Note:  CustomerNum is not stored in the database - it is generated whenever needed by running the query.
SQL for the query:

SELECT count(p1.CustomerID) AS CustomerNum, p1.CompanyName,  p1.CustomerID
FROM Customers  p1
   INNER JOIN Customers p2
   ON p1.CustomerID >= p2.CustomerID
GROUP BY p1.CompanyName, p1.CustomerID
ORDER BY 1;

 

E.g.:  Calculate the running total $ amount by date for orders placed by a particular customer (ID RATTC).

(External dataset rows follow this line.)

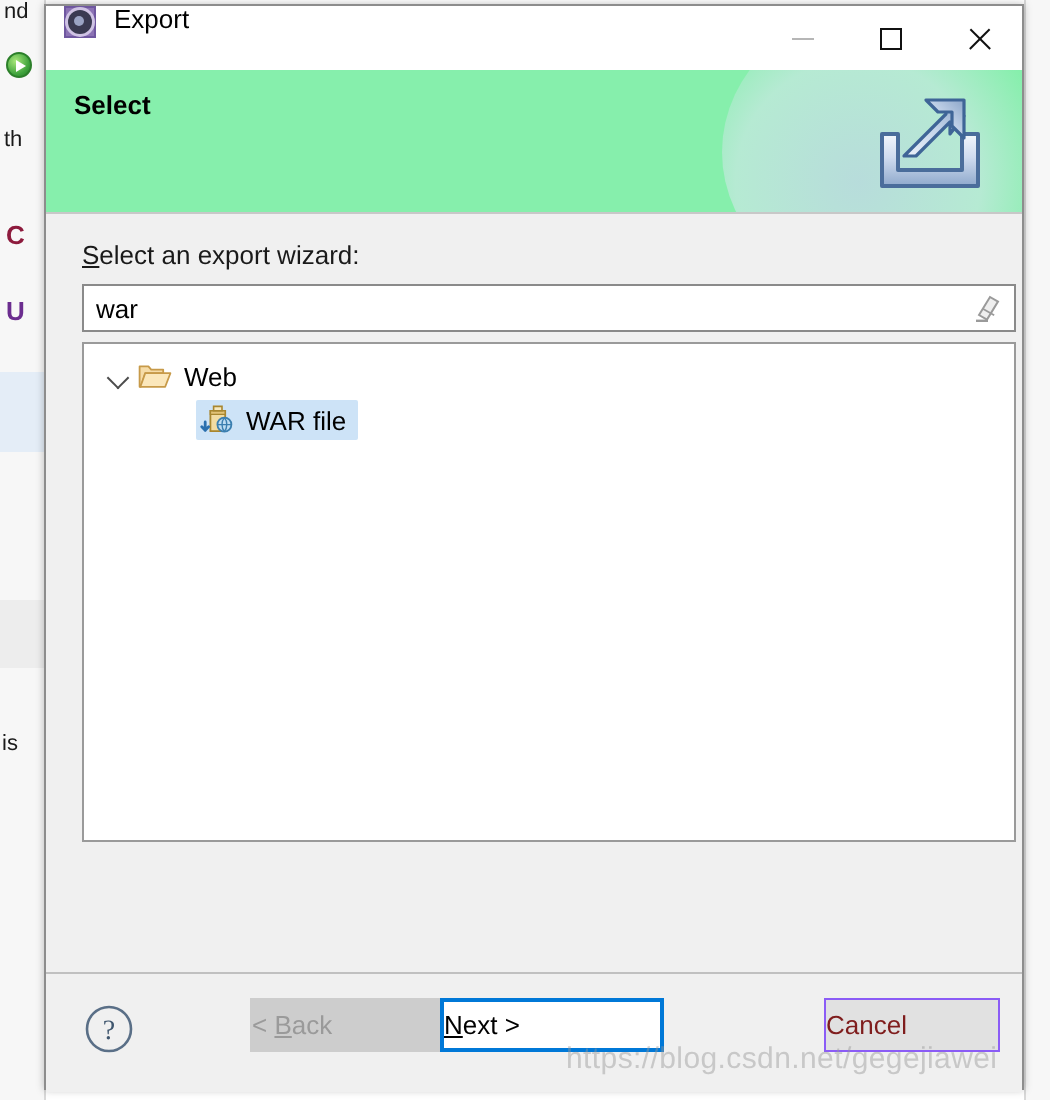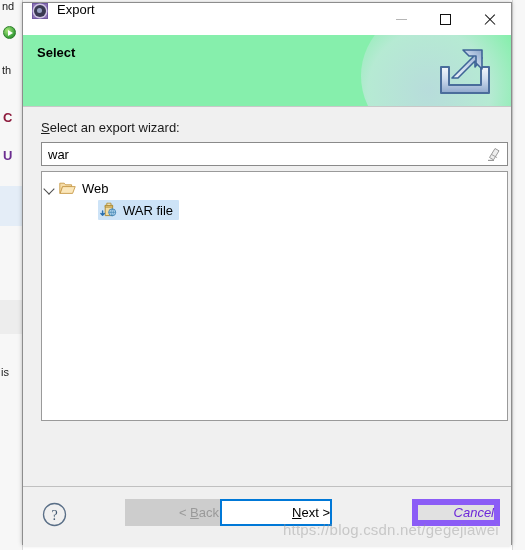"Web" .tree-row { padding-left: 0 -> 10px }
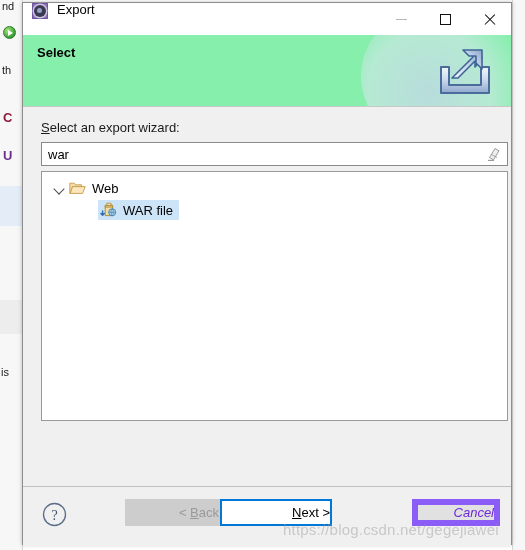"< Back" .btn { justify-content: flex-end -> flex-start }
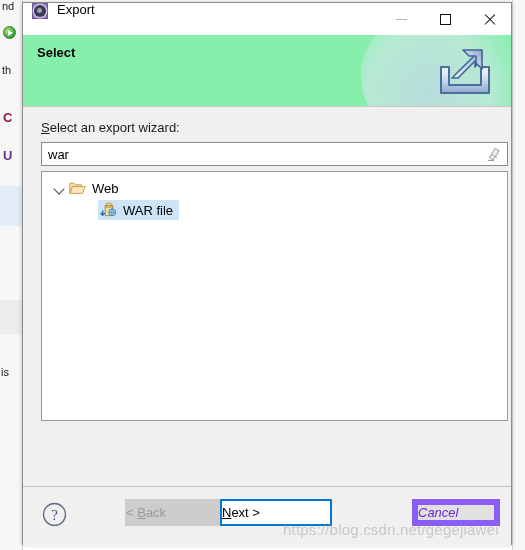"Cancel" .btn.enabled { border: 6px solid #8b5cf6 -> 1px solid #8b5cf6; color: #6d28d9 -> #7f1d1d; font-style: italic -> none }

To simplify the SQL, first calculate total for this customer without generating a running total and then the running total based on the first query (results below, on the left):

running totals

The result on the right includes a running count based on date as well as the running total.

SQL for the three queries:

Query at top left (RATTC_ForRunSum)

SELECT a.OrderID, a.OrderDate, Sum(a.ExtendedPrice) AS OrderTotal
FROM Invoices AS a
WHERE a.CustomerID = "RATTC"
GROUP BY a.OrderID, a.OrderDate;

Query at lower left with running total only (RATTC_RunningTotal):

SELECT a.OrderID, a.OrderDate, Sum(b.OrderTotal) AS RunningTotal
FROM RATTC_ForRunSum AS a, RATTC_ForRunSum AS b
WHERE b.OrderDate <= a.OrderDate
GROUP BY a.OrderID, a.OrderDate;

Query at lower right with running total and count (RATTC_RunningTotalAndCount):

SELECT Count(b.OrderDate) AS DateCount, a.OrderID, a.OrderDate, Sum(b.OrderTotal) AS RunningTotal
FROM RATTC_ForRunSum AS a, RATTC_ForRunSum AS b
WHERE b.OrderDate <= a.OrderDate
GROUP BY a.OrderID, a.OrderDate;


E.g.:  Find the median unit price for all products.  Build the query in three steps (results below the third SQL statement):


SELECT Count(a.ProductID) AS PriceNum, a.ProductName, a.UnitPrice
FROM Products AS a
   INNER JOIN Products AS b
   ON a.UnitPrice>=b.UnitPrice
GROUP BY a.ProductID, a.ProductName, a.UnitPrice
ORDER BY a.UnitPrice;


SELECT Count(a.ProductID) AS PriceNum, a.ProductName, a.UnitPrice
FROM Products AS a
   INNER JOIN Products AS b
   ON a.UnitPrice >= b.UnitPrice
GROUP BY a.ProductID, a.ProductName, a.UnitPrice
HAVING Count(a.ProductID)    
   Between (SELECT (Count(ProductID)/2)-0.5                  
                    FROM Products)   
   And        (SELECT (Count(a.ProductID)/2)+0.5            
                    FROM Products)
ORDER BY a.UnitPrice;



SELECT Avg(UnitPrice) AS MedianPrice
FROM
   (SELECT Count(a.ProductID) AS PriceNum, a.ProductName, a.UnitPrice
   FROM Products AS a
      INNER JOIN Products AS b
      ON a.UnitPrice>=b.UnitPrice
   GROUP BY a.ProductID, a.ProductName, a.UnitPrice
   HAVING Count(a.ProductID)        
      Between
         (SELECT (Count(ProductID)/2)-0.5                                       
          FROM Products)       
      And       
         (SELECT (Count(a.ProductID)/2)+0.5                                 
         FROM Products));

median product unit price